La polémique sur les propos que l’imam Houdeyfa de Brest a tenu sur la musique semble ne pas laisser indemnes certains journalistes, à en juger par le récit fait par Ouest-France d’une manifestation où partisans et opposants de la fermeture de la mosquée où exerce l’imam se sont dévisagés dans un face à face tendu. Ils étaient environ 150 de chaque côté selon Ouest-France, ou Le Télégramme, 150 nationalistes contre « une centaine » d’antifas selon Le Monde, une centaine d’antifas contre 120 nationalistes pour la police.
L’imam salafiste de la mosquée de Pontanezen – un quartier chaud de Brest – a estimé que « ceux qui écoutent de la musique seraient transformés en singes et en cochons » et « ceux qui écoutent la musique écoutent le diable ». Ces propos, tenus il y a plus d’un an, ont ressurgi dans la presse régionale fin septembre et ont provoqué une certaine indignation populaire. Une manifestation s’est donc tenue il y a dix jours à Brest, place de la Liberté, à l’appel d’une organisation nationaliste bretonne, Adsav, et d’un mouvement qui se décrit comme « anti-islamisation », Résistance Républicaine. Face à eux, séparés par un rideau de CRS, des antifascistes bretons étaient également de sortie.
Le récit de la manifestation par Ouest-France interroge, tant la journaliste – Frédérique Guiziou, qui s’occupe habituellement de sujets culturels – semble faire cause commune avec les antifascistes. À la suite d’une citation de Christine Tasin, chef de file de Résistance Républicaine, qui se félicite de voir « jacobins et indépendantistes réunis », l’auteur de l’article estime que les deux mouvements sont « réunis par une culture raciste commune »… La journaliste parle également des « propos féministes inattendus » de Ronan le Gall, chef de file d’Adsav.
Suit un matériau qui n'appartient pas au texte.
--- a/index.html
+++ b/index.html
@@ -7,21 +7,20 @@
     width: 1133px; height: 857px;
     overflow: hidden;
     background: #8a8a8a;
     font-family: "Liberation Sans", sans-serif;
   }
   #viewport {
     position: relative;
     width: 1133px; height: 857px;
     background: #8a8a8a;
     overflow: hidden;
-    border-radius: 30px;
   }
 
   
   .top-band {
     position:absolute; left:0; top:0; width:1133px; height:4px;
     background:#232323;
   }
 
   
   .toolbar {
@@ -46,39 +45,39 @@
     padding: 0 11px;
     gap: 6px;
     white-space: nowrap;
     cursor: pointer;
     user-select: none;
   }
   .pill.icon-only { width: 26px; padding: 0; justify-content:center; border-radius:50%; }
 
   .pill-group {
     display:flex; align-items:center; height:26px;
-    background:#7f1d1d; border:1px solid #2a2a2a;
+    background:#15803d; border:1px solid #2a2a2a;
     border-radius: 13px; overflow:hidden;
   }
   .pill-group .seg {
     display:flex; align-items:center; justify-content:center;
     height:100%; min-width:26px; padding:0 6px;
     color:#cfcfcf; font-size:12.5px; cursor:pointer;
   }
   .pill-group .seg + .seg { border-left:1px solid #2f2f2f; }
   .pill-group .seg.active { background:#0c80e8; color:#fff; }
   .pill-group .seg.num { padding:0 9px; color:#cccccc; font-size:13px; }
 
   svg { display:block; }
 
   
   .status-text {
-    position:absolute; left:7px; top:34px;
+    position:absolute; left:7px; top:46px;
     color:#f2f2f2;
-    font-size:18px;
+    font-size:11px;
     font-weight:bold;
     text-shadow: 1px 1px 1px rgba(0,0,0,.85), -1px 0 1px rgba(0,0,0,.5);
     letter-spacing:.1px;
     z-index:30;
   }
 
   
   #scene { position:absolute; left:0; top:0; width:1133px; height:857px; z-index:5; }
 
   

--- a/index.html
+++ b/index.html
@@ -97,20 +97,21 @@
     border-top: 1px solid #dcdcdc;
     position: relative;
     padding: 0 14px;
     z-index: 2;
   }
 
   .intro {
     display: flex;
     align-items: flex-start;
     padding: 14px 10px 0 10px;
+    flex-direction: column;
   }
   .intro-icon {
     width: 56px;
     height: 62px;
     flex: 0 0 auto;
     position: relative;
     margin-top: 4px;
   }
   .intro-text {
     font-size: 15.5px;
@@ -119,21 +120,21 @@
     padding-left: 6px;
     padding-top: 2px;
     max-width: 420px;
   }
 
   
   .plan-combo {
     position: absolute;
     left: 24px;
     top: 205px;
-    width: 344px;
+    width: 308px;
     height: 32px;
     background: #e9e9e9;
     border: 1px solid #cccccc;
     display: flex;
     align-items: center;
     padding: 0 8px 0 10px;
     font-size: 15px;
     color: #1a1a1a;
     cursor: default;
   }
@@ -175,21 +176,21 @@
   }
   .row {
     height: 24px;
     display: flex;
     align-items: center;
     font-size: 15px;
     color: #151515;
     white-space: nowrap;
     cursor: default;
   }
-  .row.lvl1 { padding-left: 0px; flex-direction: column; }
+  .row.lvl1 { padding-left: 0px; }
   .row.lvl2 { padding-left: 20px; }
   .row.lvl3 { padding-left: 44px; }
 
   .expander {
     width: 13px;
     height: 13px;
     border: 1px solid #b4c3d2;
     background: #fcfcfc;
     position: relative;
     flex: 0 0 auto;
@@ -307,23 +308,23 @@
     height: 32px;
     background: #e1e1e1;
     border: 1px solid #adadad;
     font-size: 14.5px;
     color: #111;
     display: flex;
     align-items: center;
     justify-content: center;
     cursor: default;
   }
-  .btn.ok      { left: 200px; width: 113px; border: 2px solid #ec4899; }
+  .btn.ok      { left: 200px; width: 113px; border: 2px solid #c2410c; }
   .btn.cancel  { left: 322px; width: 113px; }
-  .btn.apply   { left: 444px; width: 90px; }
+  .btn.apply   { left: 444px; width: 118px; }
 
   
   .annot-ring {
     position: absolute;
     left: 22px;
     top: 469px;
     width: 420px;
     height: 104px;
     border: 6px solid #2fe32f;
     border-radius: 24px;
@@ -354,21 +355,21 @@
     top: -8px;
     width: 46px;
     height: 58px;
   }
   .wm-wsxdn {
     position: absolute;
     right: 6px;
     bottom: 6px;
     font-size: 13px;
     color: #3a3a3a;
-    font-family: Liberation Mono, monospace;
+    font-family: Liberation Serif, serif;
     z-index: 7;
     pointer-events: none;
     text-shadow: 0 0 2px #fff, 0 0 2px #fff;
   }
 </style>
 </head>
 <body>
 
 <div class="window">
Sous-entendu : un militant nationaliste ne peut être qu’un gros macho.
Elle commente aussi l’arrivée d’une trentaine de militants d’Adsav vers 11h30 : « Un peu avant midi, l’irruption, très attendue, de renforts dans le camp d’extrême droite, une bande de skins, crâne rasé et bombers, énervés et alcoolisés, visiblement tentés d’en découdre avec les antifas, provoque un soudain et gros remue-ménage. ». Bref, le diable en personne arrive – et ce même s’il y avait très peu de « crânes rasés » en l’occurrence, et que les Bretons tiennent suffisamment bien la marée pour ne pas être alcoolisés à 11 heures du matin… La légende de la photo est encore moins respectueuse : « Une bande d’excités est arrivée avant midi, prêts à en découdre ». Du reste, la description des manifestants n’était pas moins tendancieuse, entre les « vieilles dames très maquillées », et les « gros balèzes tatoués ».
Le live-tweet par Le Télégramme – journal finistérien historiquement républicain et marqué à gauche – est nettement plus retenu.
#Brest : les antifascistes à la rencontre des manifestants “contre l’islamisation”. Le direct http://t.co/hAUNdwqAhH pic.twitter.com/c2I2eZUH9u
— Le Télégramme (@LeTelegramme) 10 Octobre 2015
Quant au Monde, son article qui reprend la dépêche de l’AFP sur le sujet ne mentionne même pas l’épisode. Qui du reste n’est qu’une péripétie d’une double manifestation où les deux camps se sont regardés en chiens de faïence, mais sans en venir aux mains ni s’en prendre aux forces de l’ordre.